The feature of being “double blind”, where neither patients nor physicians are aware of who receives the experimental treatment, is almost universally trumpeted as being a virtue of clinical trials. Hence, trials that fail to remain successfully double blind are regarded as providing inferior evidential support. The rationale for this view is unobjectionable: double blinding rules out the potential confounding influences of patient and physician beliefs.

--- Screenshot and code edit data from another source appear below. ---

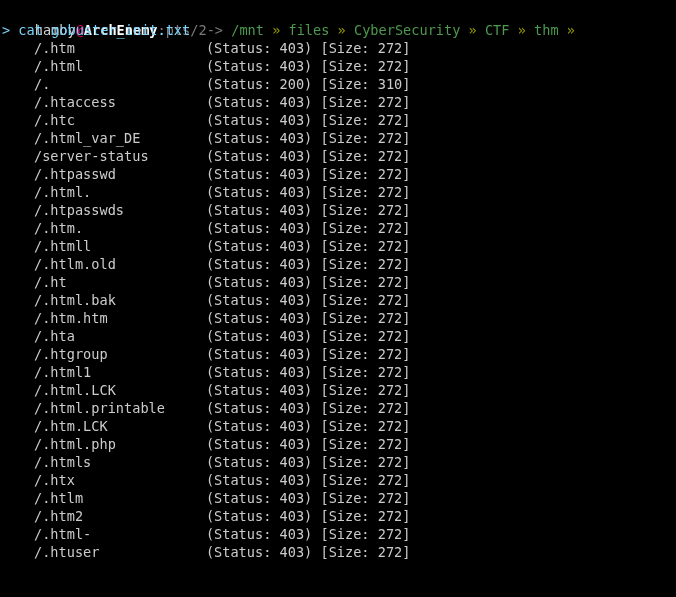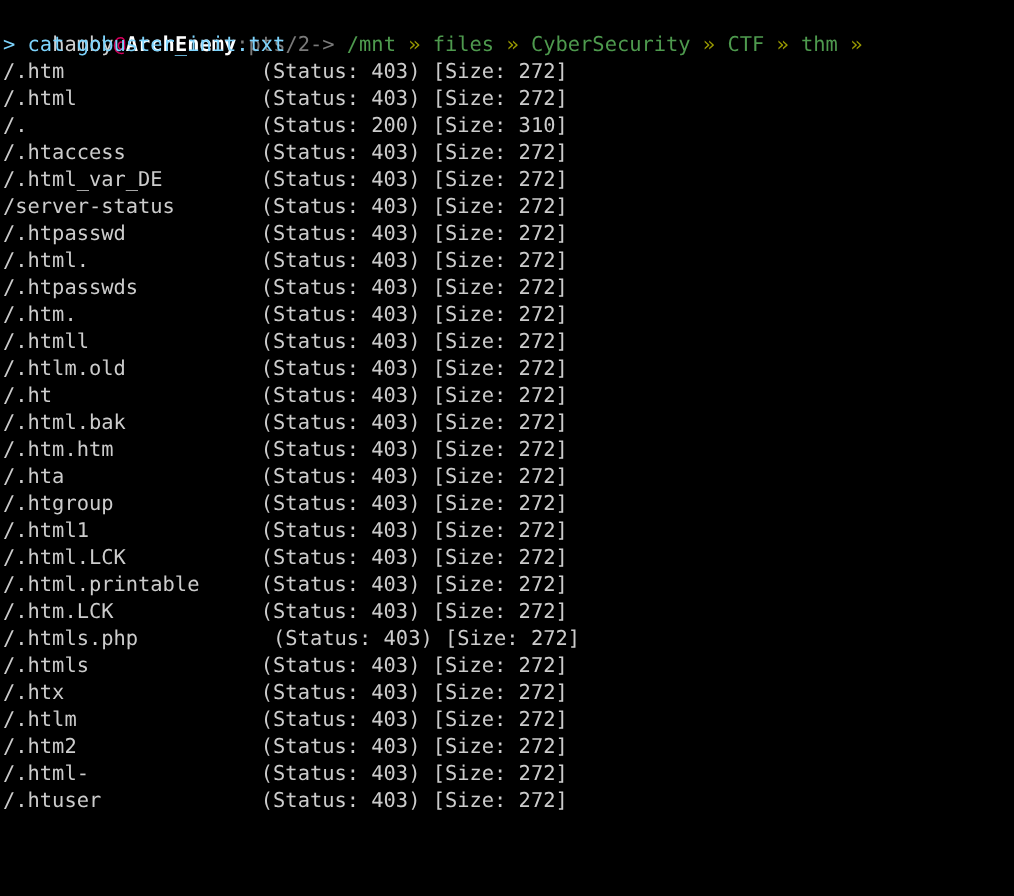--- a/index.html
+++ b/index.html
@@ -42,58 +42,59 @@
   }
   .seg { white-space: pre; }
 
   .c-user      { color: #d0d0d0; }
   .c-at        { color: #d7005f; }
   .c-host      { color: #ffffff; font-weight: bold; }
   .c-tty       { color: #7a7a7a; }
   .c-path      { color: #4e9a4e; }
   .c-sep       { color: #999900; }
   .c-cmd       { color: #7dd3fc; }
-  .c-out       { color: #cccccc; }
+  .c-out       { color: #cccccc; margin-left: 32px; }
 </style>
 </head>
 <body>
 
 <div id="terminal">
 
   <div class="scrollback-sliver"></div>
 
   <div class="line">
     <span class="seg c-user">hamby</span><span class="seg c-at">@</span><span class="seg c-host">ArchEnemy</span><span class="seg c-tty">:pts/2-&gt;</span><span class="seg" id="prompt-path"><span class="seg c-path"> /mnt </span><span class="seg c-sep">»</span><span class="seg c-path"> files </span><span class="seg c-sep">»</span><span class="seg c-path"> CyberSecurity </span><span class="seg c-sep">»</span><span class="seg c-path"> CTF </span><span class="seg c-sep">»</span><span class="seg c-path"> thm </span><span class="seg c-sep">»</span><span class="seg c-path"> b99 </span><span class="seg c-sep">»</span><span class="seg c-path"> scans </span></span>
   </div>
 
   <div class="line c-cmd">&gt; cat gobuster_init.txt</div>
 
   <div id="output">
       <div class="line c-out"><span class="seg">/.htm                </span><span class="seg">(Status: 403) </span><span class="seg">[Size: 272]</span></div>
       <div class="line c-out"><span class="seg">/.html               </span><span class="seg">(Status: 403) </span><span class="seg">[Size: 272]</span></div>
       <div class="line c-out"><span class="seg">/.                   </span><span class="seg">(Status: 200) </span><span class="seg">[Size: 310]</span></div>
       <div class="line c-out"><span class="seg">/.htaccess           </span><span class="seg">(Status: 403) </span><span class="seg">[Size: 272]</span></div>
+      <div class="line c-out"><span class="seg">/.htc                </span><span class="seg">(Status: 403) </span><span class="seg">[Size: 272]</span></div>
       <div class="line c-out"><span class="seg">/.html_var_DE        </span><span class="seg">(Status: 403) </span><span class="seg">[Size: 272]</span></div>
       <div class="line c-out"><span class="seg">/server-status       </span><span class="seg">(Status: 403) </span><span class="seg">[Size: 272]</span></div>
       <div class="line c-out"><span class="seg">/.htpasswd           </span><span class="seg">(Status: 403) </span><span class="seg">[Size: 272]</span></div>
       <div class="line c-out"><span class="seg">/.html.              </span><span class="seg">(Status: 403) </span><span class="seg">[Size: 272]</span></div>
       <div class="line c-out"><span class="seg">/.htpasswds          </span><span class="seg">(Status: 403) </span><span class="seg">[Size: 272]</span></div>
       <div class="line c-out"><span class="seg">/.htm.               </span><span class="seg">(Status: 403) </span><span class="seg">[Size: 272]</span></div>
       <div class="line c-out"><span class="seg">/.htmll              </span><span class="seg">(Status: 403) </span><span class="seg">[Size: 272]</span></div>
       <div class="line c-out"><span class="seg">/.htlm.old           </span><span class="seg">(Status: 403) </span><span class="seg">[Size: 272]</span></div>
       <div class="line c-out"><span class="seg">/.ht                 </span><span class="seg">(Status: 403) </span><span class="seg">[Size: 272]</span></div>
       <div class="line c-out"><span class="seg">/.html.bak           </span><span class="seg">(Status: 403) </span><span class="seg">[Size: 272]</span></div>
       <div class="line c-out"><span class="seg">/.htm.htm            </span><span class="seg">(Status: 403) </span><span class="seg">[Size: 272]</span></div>
       <div class="line c-out"><span class="seg">/.hta                </span><span class="seg">(Status: 403) </span><span class="seg">[Size: 272]</span></div>
       <div class="line c-out"><span class="seg">/.htgroup            </span><span class="seg">(Status: 403) </span><span class="seg">[Size: 272]</span></div>
       <div class="line c-out"><span class="seg">/.html1              </span><span class="seg">(Status: 403) </span><span class="seg">[Size: 272]</span></div>
       <div class="line c-out"><span class="seg">/.html.LCK           </span><span class="seg">(Status: 403) </span><span class="seg">[Size: 272]</span></div>
       <div class="line c-out"><span class="seg">/.html.printable     </span><span class="seg">(Status: 403) </span><span class="seg">[Size: 272]</span></div>
       <div class="line c-out"><span class="seg">/.htm.LCK            </span><span class="seg">(Status: 403) </span><span class="seg">[Size: 272]</span></div>
-      <div class="line c-out"><span class="seg">/.htmls.php           </span><span class="seg">(Status: 403) </span><span class="seg">[Size: 272]</span></div>
+      <div class="line c-out"><span class="seg">/.html.php           </span><span class="seg">(Status: 403) </span><span class="seg">[Size: 272]</span></div>
       <div class="line c-out"><span class="seg">/.htmls              </span><span class="seg">(Status: 403) </span><span class="seg">[Size: 272]</span></div>
       <div class="line c-out"><span class="seg">/.htx                </span><span class="seg">(Status: 403) </span><span class="seg">[Size: 272]</span></div>
       <div class="line c-out"><span class="seg">/.htlm               </span><span class="seg">(Status: 403) </span><span class="seg">[Size: 272]</span></div>
       <div class="line c-out"><span class="seg">/.htm2               </span><span class="seg">(Status: 403) </span><span class="seg">[Size: 272]</span></div>
       <div class="line c-out"><span class="seg">/.html-              </span><span class="seg">(Status: 403) </span><span class="seg">[Size: 272]</span></div>
       <div class="line c-out"><span class="seg">/.htuser             </span><span class="seg">(Status: 403) </span><span class="seg">[Size: 272]</span></div>
     </div>
 
 </div>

Nonetheless, viewing double blind trial as necessarily superior is problematic. For one, it leads to the paradox that very effective experimental treatments will not be supportable by best evidence. If a new drug were to make even the most severe symptoms of the common cold disappear within seconds, most participants and investigators would correctly identify it as the latest wonder drug and not the control (i.e. placebo) treatment. Any trial testing the effectiveness of this wonder drug will therefore fail to remain double blind. Similar problems arise for treatments, such as exercise and most surgical techniques, whose nature makes them resistant to being tested in double blind conditions. It seems strange that an account of evidence should make a priori judgments that certain claims can never be supported by ‘best evidence’. It would be different if the claims at issue were pseudoscientific – untestable.
But so far as treatments with large effects go, the claim that they are effective is highly testable and intuitively they should receive greater support from the evidence than do claims about treatments with moderate effects.